** Task to complete **
The records that follow must be repeated exactly, except for their pictures.

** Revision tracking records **
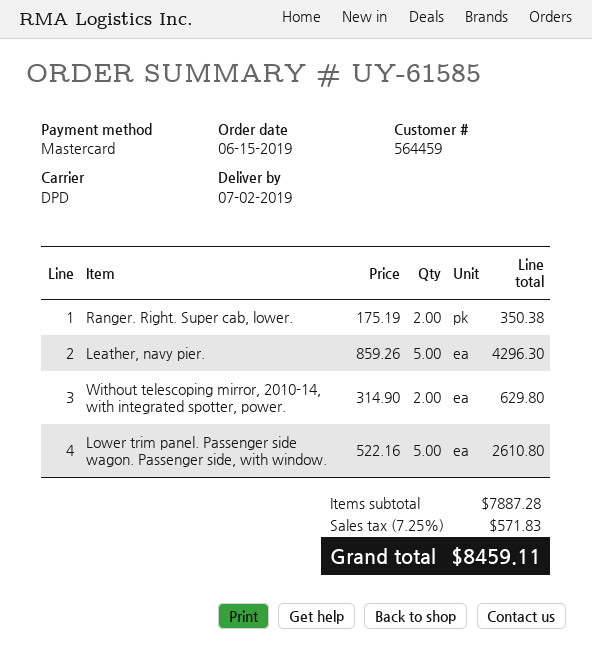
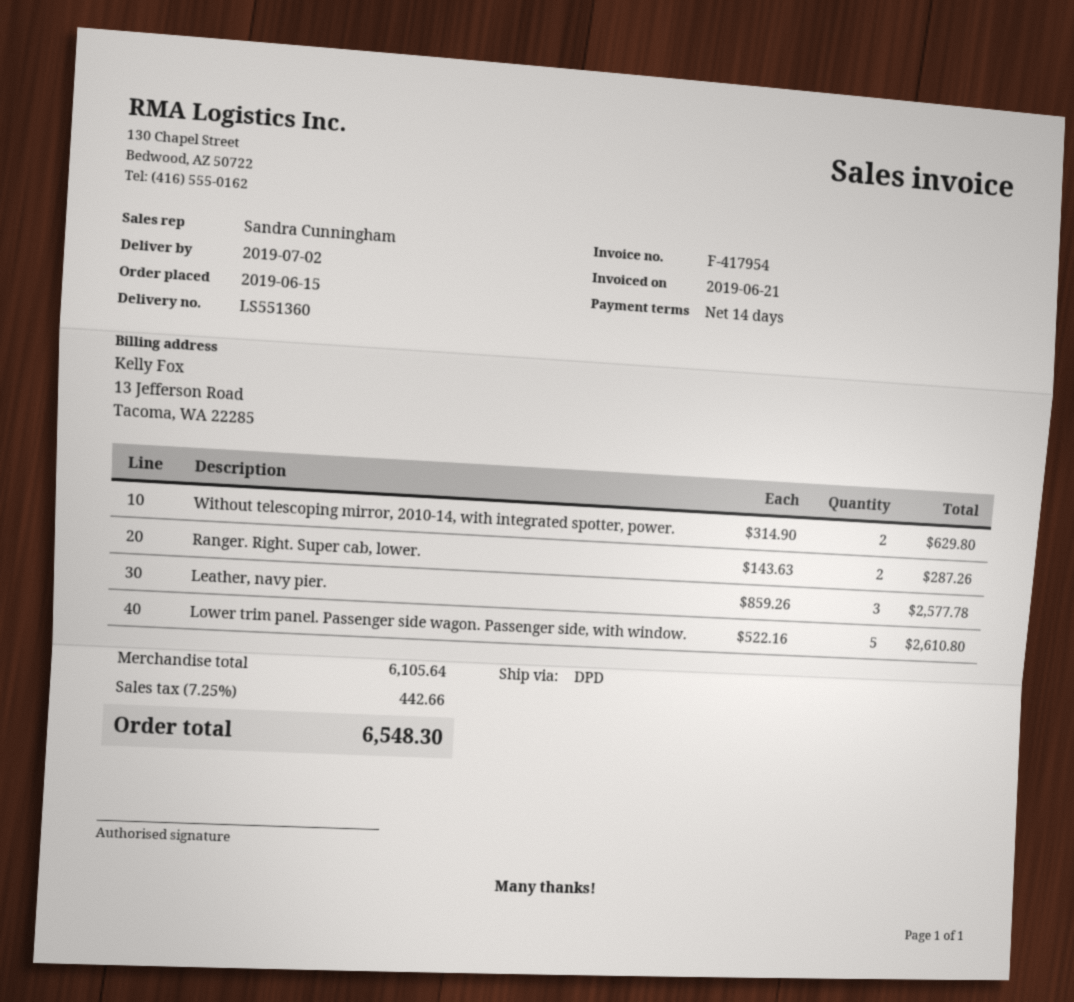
Ranger. Right. Super cab, lower.: 2 x 175.19 = 350.38 -> 2 x 143.63 = 287.26
Leather, navy pier.: 5 x 859.26 = 4296.30 -> 3 x 859.26 = 2577.78
subtotal: 7887.28 -> 6105.64
tax: 7.25% = 571.83 -> 7.25% = 442.66
total: 8459.11 -> 6548.30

** Task response **
Ranger. Right. Super cab, lower.: 2 x 175.19 = 350.38 -> 2 x 143.63 = 287.26
Leather, navy pier.: 5 x 859.26 = 4296.30 -> 3 x 859.26 = 2577.78
subtotal: 7887.28 -> 6105.64
tax: 7.25% = 571.83 -> 7.25% = 442.66
total: 8459.11 -> 6548.30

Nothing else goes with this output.